*Task directions:* Only one stretch of the listing below is wanted. Give it again exactly, from the line with "4052 Fall: none -> 4 x 108.00 = 432.00" through the line with "order number: 00075 -> 00857".
*** Opening of Record set ***
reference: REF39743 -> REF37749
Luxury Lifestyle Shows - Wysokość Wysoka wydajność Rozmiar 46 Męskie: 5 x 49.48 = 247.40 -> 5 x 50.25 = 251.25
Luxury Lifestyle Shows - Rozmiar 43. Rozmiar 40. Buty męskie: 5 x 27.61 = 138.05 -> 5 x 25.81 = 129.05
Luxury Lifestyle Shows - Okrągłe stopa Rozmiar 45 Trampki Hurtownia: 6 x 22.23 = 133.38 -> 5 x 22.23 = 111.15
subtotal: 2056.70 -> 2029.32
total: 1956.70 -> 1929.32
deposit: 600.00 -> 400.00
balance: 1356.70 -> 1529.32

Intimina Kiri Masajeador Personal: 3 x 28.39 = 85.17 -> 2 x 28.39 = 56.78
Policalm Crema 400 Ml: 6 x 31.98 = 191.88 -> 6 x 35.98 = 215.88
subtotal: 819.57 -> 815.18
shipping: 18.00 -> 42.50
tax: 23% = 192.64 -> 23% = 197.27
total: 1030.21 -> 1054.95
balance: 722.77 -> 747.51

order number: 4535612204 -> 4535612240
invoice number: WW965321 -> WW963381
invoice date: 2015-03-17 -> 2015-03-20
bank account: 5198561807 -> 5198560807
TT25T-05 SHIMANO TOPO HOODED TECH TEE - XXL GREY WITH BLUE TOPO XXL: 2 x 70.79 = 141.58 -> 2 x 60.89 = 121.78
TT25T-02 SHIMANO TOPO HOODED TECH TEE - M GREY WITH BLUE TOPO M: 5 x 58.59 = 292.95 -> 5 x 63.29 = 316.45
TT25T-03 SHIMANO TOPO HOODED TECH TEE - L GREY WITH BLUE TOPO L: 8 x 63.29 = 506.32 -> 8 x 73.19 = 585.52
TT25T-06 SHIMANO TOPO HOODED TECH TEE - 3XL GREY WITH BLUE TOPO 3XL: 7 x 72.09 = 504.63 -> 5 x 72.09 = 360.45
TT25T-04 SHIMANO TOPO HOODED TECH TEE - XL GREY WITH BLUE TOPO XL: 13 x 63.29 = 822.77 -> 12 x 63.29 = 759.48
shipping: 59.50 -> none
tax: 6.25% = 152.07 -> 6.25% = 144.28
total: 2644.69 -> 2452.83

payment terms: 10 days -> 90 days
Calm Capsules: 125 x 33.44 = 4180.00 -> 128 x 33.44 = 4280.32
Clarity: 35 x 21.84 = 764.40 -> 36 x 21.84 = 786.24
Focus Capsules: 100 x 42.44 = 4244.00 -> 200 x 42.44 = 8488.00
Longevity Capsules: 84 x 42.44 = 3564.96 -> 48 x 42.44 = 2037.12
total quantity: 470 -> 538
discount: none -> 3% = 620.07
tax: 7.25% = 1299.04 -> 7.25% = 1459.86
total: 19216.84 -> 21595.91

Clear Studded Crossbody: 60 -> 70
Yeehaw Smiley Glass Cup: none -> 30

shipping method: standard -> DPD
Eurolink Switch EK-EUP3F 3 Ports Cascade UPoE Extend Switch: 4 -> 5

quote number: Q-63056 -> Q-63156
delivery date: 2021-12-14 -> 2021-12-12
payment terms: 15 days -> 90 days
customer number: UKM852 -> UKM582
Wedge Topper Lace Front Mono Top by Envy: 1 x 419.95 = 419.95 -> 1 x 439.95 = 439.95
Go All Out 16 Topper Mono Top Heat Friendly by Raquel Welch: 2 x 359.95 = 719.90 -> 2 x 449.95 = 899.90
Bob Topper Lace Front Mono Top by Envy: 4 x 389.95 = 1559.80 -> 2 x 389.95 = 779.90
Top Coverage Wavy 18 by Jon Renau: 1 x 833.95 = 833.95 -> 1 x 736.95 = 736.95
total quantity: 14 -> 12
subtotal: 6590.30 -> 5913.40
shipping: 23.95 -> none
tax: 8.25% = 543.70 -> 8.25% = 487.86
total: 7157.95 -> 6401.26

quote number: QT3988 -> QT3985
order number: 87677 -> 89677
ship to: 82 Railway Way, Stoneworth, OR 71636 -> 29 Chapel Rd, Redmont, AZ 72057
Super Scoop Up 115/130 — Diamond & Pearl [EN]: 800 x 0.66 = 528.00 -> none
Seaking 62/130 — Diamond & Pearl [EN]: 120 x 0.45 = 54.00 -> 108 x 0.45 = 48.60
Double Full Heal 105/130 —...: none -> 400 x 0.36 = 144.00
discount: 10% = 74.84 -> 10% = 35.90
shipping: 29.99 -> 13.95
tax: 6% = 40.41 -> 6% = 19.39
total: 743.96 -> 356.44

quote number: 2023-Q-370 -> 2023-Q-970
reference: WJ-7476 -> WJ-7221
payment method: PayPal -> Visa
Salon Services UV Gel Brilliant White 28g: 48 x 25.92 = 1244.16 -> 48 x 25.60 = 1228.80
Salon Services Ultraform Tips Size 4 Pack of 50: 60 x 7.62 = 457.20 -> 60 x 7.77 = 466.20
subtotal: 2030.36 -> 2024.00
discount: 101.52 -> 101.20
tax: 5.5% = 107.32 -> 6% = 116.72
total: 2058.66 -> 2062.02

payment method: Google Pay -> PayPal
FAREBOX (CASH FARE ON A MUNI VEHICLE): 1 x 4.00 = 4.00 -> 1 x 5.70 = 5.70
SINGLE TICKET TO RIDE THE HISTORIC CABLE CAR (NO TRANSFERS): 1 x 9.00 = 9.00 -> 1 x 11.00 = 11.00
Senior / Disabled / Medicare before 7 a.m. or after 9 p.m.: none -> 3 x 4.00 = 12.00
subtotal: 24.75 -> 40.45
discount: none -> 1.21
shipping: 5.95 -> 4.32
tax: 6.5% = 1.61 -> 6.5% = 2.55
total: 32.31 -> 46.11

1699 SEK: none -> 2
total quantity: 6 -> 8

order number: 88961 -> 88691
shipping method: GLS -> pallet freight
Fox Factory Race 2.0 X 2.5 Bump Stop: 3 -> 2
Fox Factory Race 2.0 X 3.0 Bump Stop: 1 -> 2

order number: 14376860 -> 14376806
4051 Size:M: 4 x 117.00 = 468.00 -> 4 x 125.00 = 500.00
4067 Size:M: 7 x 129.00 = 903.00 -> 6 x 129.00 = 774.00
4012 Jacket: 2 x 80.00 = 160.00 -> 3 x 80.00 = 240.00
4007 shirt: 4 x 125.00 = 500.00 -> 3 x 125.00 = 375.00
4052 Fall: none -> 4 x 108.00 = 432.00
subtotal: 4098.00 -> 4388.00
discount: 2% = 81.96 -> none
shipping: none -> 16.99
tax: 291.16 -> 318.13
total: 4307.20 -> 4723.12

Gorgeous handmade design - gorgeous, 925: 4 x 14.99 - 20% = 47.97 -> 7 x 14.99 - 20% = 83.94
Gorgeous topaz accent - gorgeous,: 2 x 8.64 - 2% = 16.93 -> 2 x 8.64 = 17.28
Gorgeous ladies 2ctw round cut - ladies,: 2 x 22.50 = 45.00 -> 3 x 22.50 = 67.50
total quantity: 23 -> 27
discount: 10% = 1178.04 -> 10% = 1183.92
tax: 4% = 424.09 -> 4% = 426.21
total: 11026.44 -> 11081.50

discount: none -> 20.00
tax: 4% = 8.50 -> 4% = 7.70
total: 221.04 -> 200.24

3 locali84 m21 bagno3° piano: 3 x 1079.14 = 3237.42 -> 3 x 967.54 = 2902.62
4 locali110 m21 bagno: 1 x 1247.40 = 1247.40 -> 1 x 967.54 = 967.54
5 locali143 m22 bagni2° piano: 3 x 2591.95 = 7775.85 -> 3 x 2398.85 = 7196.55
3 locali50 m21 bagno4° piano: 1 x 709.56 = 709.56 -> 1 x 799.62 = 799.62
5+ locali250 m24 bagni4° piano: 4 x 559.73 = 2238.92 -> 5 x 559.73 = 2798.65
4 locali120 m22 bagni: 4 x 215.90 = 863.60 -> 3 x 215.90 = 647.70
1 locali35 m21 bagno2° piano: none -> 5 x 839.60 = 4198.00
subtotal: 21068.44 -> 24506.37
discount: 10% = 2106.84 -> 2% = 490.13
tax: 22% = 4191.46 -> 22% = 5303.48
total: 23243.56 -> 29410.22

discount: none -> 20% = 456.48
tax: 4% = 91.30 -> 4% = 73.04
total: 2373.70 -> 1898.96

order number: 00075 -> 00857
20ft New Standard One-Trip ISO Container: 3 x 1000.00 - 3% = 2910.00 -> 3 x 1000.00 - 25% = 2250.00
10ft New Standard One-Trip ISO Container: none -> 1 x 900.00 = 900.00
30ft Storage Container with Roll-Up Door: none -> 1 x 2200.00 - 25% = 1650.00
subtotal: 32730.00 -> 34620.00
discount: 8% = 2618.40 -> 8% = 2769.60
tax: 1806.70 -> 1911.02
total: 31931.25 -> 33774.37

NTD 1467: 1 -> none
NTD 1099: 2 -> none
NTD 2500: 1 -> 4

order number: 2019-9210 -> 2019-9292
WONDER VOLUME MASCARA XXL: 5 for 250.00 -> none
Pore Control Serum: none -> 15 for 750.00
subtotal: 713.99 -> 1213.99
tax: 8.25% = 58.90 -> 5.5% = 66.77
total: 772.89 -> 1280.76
*** Close of Record set ***
*Exercise result:*
4052 Fall: none -> 4 x 108.00 = 432.00
subtotal: 4098.00 -> 4388.00
discount: 2% = 81.96 -> none
shipping: none -> 16.99
tax: 291.16 -> 318.13
total: 4307.20 -> 4723.12

Gorgeous handmade design - gorgeous, 925: 4 x 14.99 - 20% = 47.97 -> 7 x 14.99 - 20% = 83.94
Gorgeous topaz accent - gorgeous,: 2 x 8.64 - 2% = 16.93 -> 2 x 8.64 = 17.28
Gorgeous ladies 2ctw round cut - ladies,: 2 x 22.50 = 45.00 -> 3 x 22.50 = 67.50
total quantity: 23 -> 27
discount: 10% = 1178.04 -> 10% = 1183.92
tax: 4% = 424.09 -> 4% = 426.21
total: 11026.44 -> 11081.50

discount: none -> 20.00
tax: 4% = 8.50 -> 4% = 7.70
total: 221.04 -> 200.24

3 locali84 m21 bagno3° piano: 3 x 1079.14 = 3237.42 -> 3 x 967.54 = 2902.62
4 locali110 m21 bagno: 1 x 1247.40 = 1247.40 -> 1 x 967.54 = 967.54
5 locali143 m22 bagni2° piano: 3 x 2591.95 = 7775.85 -> 3 x 2398.85 = 7196.55
3 locali50 m21 bagno4° piano: 1 x 709.56 = 709.56 -> 1 x 799.62 = 799.62
5+ locali250 m24 bagni4° piano: 4 x 559.73 = 2238.92 -> 5 x 559.73 = 2798.65
4 locali120 m22 bagni: 4 x 215.90 = 863.60 -> 3 x 215.90 = 647.70
1 locali35 m21 bagno2° piano: none -> 5 x 839.60 = 4198.00
subtotal: 21068.44 -> 24506.37
discount: 10% = 2106.84 -> 2% = 490.13
tax: 22% = 4191.46 -> 22% = 5303.48
total: 23243.56 -> 29410.22

discount: none -> 20% = 456.48
tax: 4% = 91.30 -> 4% = 73.04
total: 2373.70 -> 1898.96

order number: 00075 -> 00857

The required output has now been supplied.